An educational institution is about education. Learning may occur within an educational institution, but the link between the intended educational program and the nature of learning that occurs within it may be tenuous. Learning is a human capacity that is superior, not subservient, to education and/or training. We also continue to read about the need to rethink the "bricks and mortar" aspects of institutions, "breaking down the walls of the classroom" and fostering "communities" of learners. At the same time, the intellectual bricks and mortar that drive the underlying processes (i.e. - curriculum - instruction - assessment) defining both off and online experiences remain entrenched. The inability to question these underlying assumptions about education have spawned the extension of traditional bricks and mortar practices into the online experience. There is as much bricks and mortar in the online experience as there is offline.

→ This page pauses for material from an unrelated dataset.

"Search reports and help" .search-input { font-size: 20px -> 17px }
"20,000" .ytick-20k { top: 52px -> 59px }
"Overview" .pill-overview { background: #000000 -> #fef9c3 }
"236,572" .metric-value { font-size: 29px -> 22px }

If lectures predominate the educational experience, then use less of them. But this is not to say that lectures don't have value. I have experienced many professors who had the ability to lecture in a way that made an hour seem like five minutes. Not only this, the energy of their presentation motivated me. And there were, of course, others that made an hour seem like an eternity although healthy doses of day-dreaming provided a respite. And, while it should not be the norm, if students can't sit for an hour and pay attention to an inspiring lecturer then a more serious problem exists.

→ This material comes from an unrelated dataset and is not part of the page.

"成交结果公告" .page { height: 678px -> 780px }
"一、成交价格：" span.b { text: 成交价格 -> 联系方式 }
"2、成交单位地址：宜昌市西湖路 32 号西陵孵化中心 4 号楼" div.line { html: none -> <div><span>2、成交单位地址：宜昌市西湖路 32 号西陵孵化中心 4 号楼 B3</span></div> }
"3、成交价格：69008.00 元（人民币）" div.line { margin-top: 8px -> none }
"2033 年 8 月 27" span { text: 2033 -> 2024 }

Ironically, it may be that changing the physical bricks and mortar may provide a much needed impetus for change. For example, if a university banned the idea of labelling buildings according to their area of expertise and refused to allow departments to co-exist in the same facility, there might be opportunities for more vibrant educational communities to grow. Of course, all of this pre-supposes that the various departments and expertise in a university could function in a unified manner as a community. Yet, in an age that is intensively focused on communities, educational institutions still structure themselves into departments. Multidisciplinary studies, at least the few that I have seen, are often nothing more than loosely connected departments delivering isolated but related content and leave the burden of connection and community on the student. Why should students function as a community when they are immersed in a system that institutes intellectual isolation and bureaucracy?

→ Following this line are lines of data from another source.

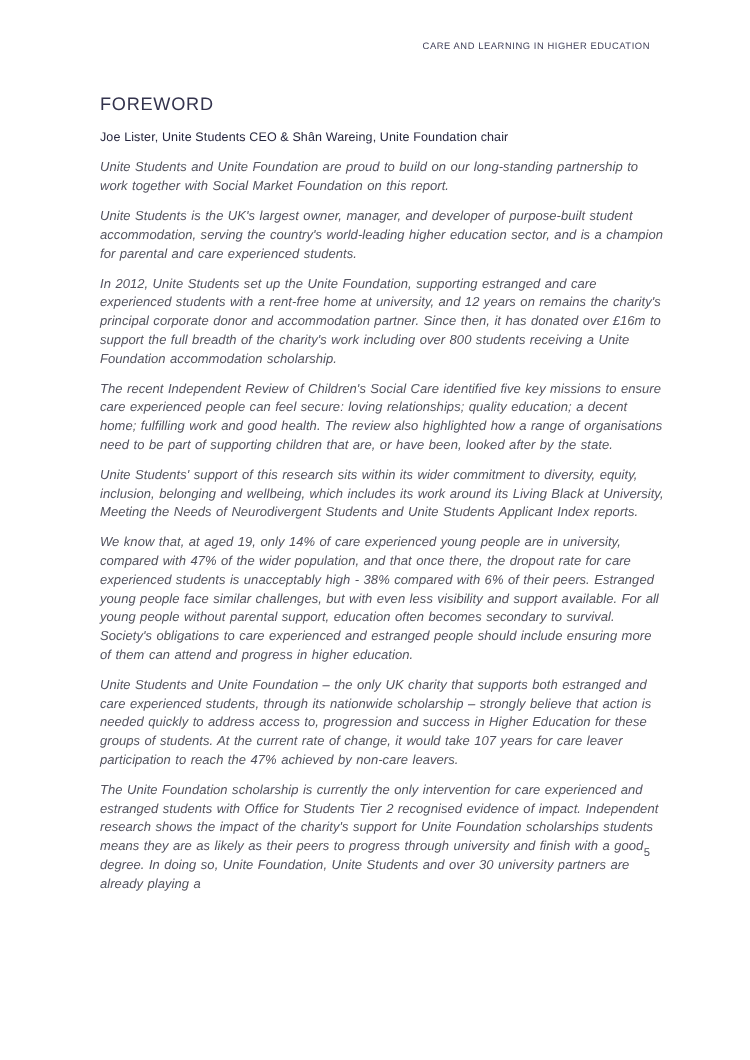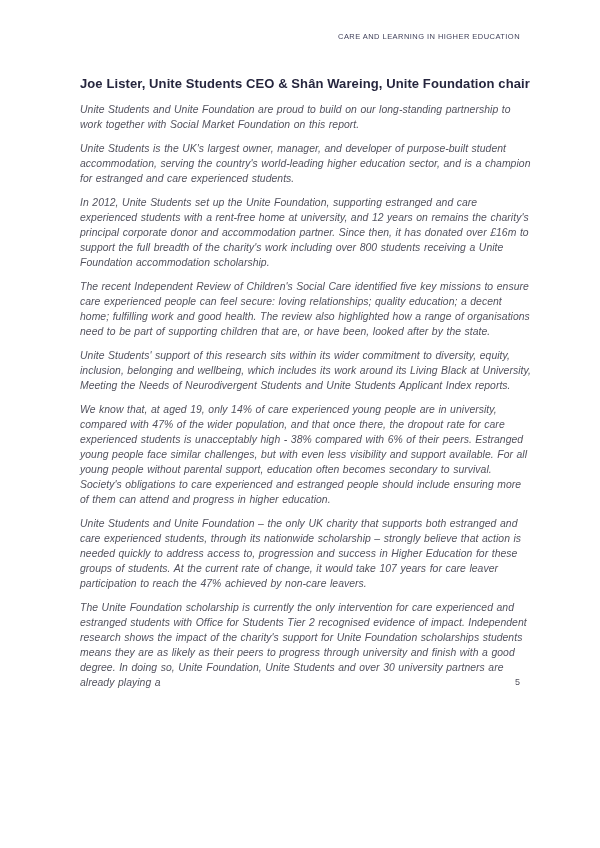"FOREWORD" h1.title { html: none -> <h1>FOREWORD</h1> }
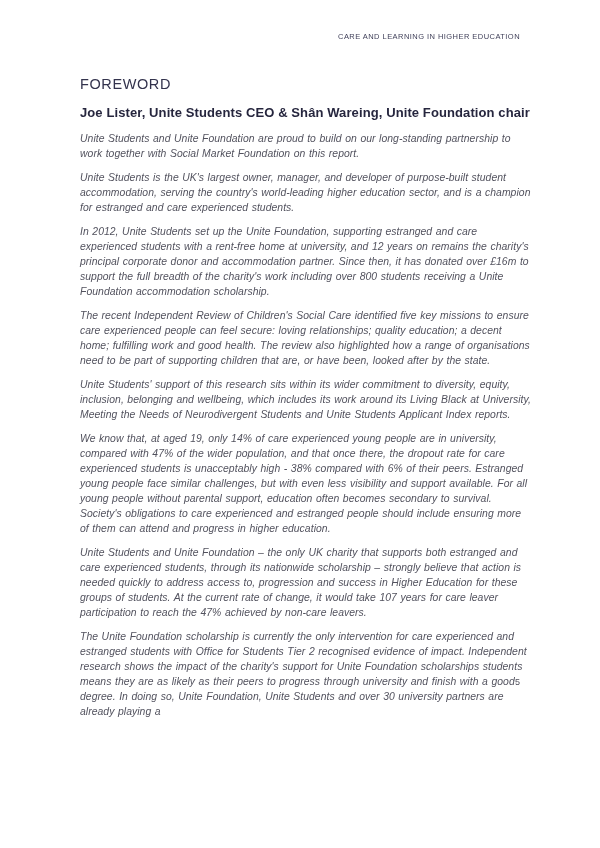"Joe Lister, Unite Students CEO" .byline { font-size: 13px -> 10px; font-weight: 700 -> 400 }
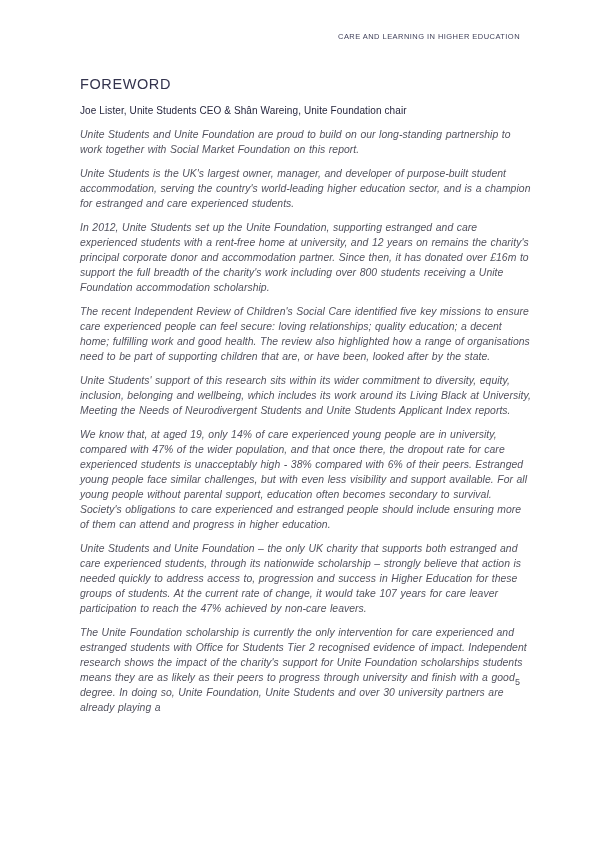"Unite Students is the UK's" p { text: estranged -> parental }
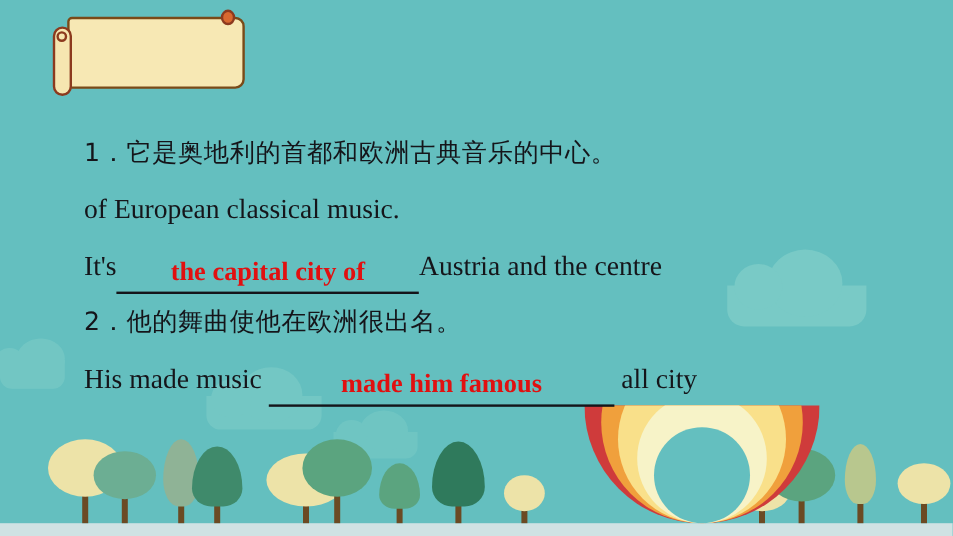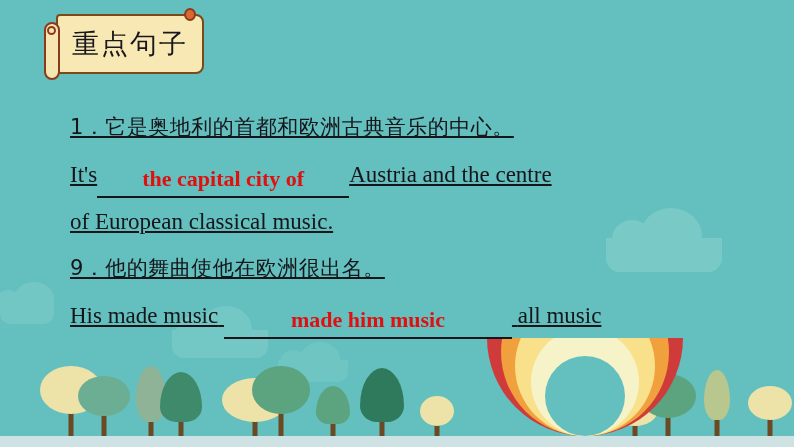"重点句子" div.title-text { html: <div>重点句子</div> -> none }
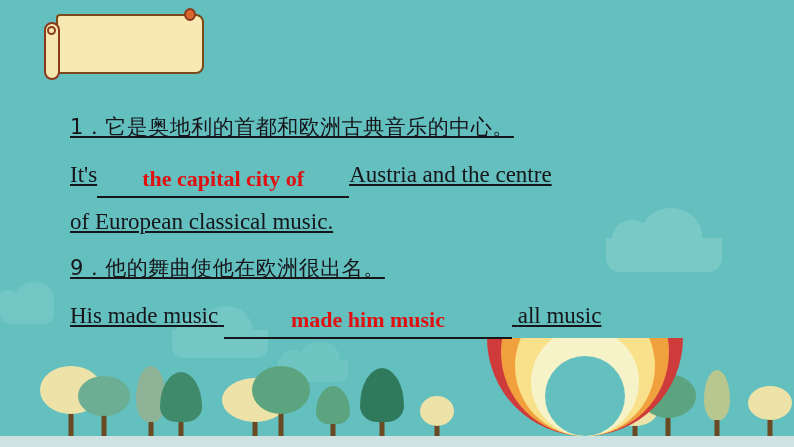"1．它是奥地利的首都和欧洲古典音乐的中心。" .line { text-decoration: underline -> none }
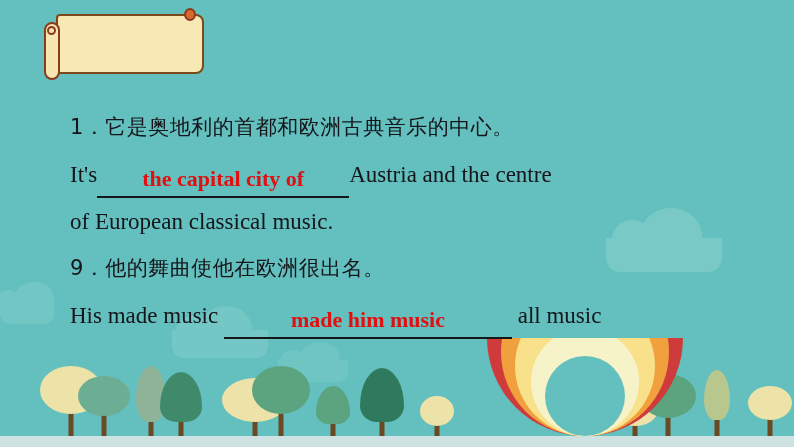"It's the capital city of" div.line { order: before "of European classical music." -> after "of European classical music." }
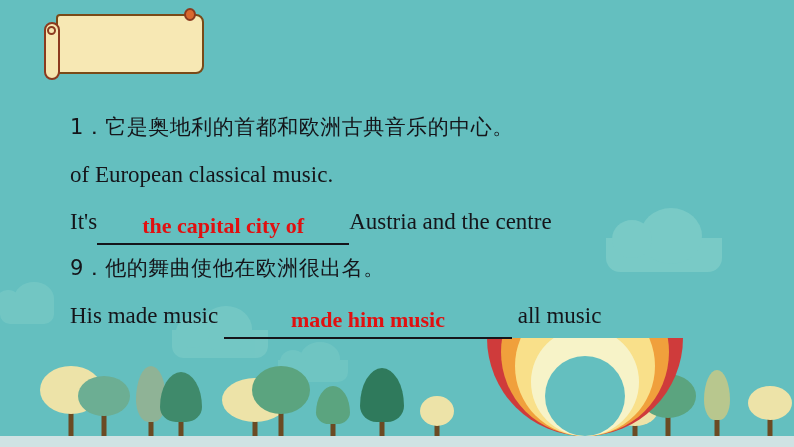"9．他的舞曲使他在欧洲很出名。" div.line { text: 9 -> 2 }
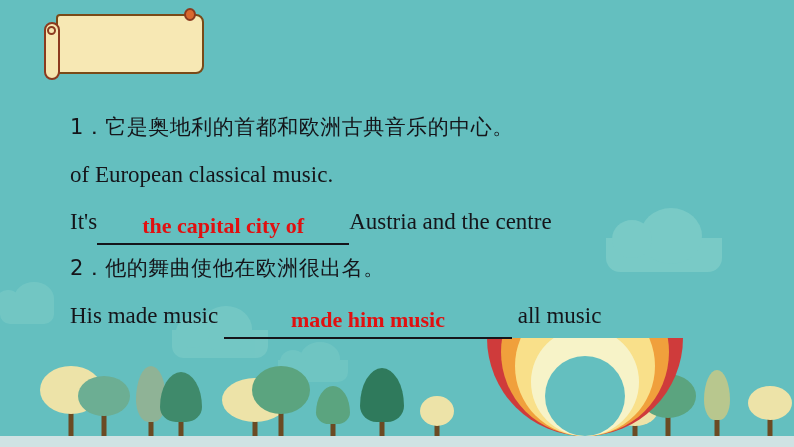"made him music" span.blank { text: music -> famous }
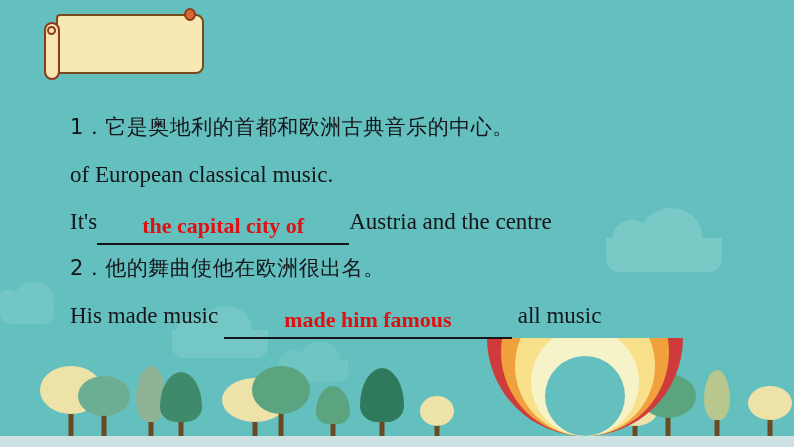"all music" span { text: music -> city }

Blended Learning and Sense of Community: A Comparative Analysis with Traditional and Fully Online Graduate Courses is a logically correct and rationale article. The message is an important one and the directions implied with in it are much needed. At the same time, we need to drill down further and begin challenging some of the assumptions that we build these logical and rationale arguments on. Saying that a learning environment should be more "learner-centred" is valuable, but do we mean "learner-centred" within the exisiting bureaucracy as defined by curriculum, instruction and assessment, or are we willing to challenge this imposed and antiquated system of authority as well? Are the students the only ones that need more community?

We really don't need anymore references to visions of "learning anyplace, anytime, anywhere." Learning is already and always has been all of that - education is not. Nor do we need to talk about "preparing for the future" - the present is more than enough of a challenge. If the notion that the convergence of online and traditional instructional practice is the greatest unrecognized trend in higher education, then what has been happening up until now?

What really is it that needs blending? It isn't learning - I'll stick with milkshakes.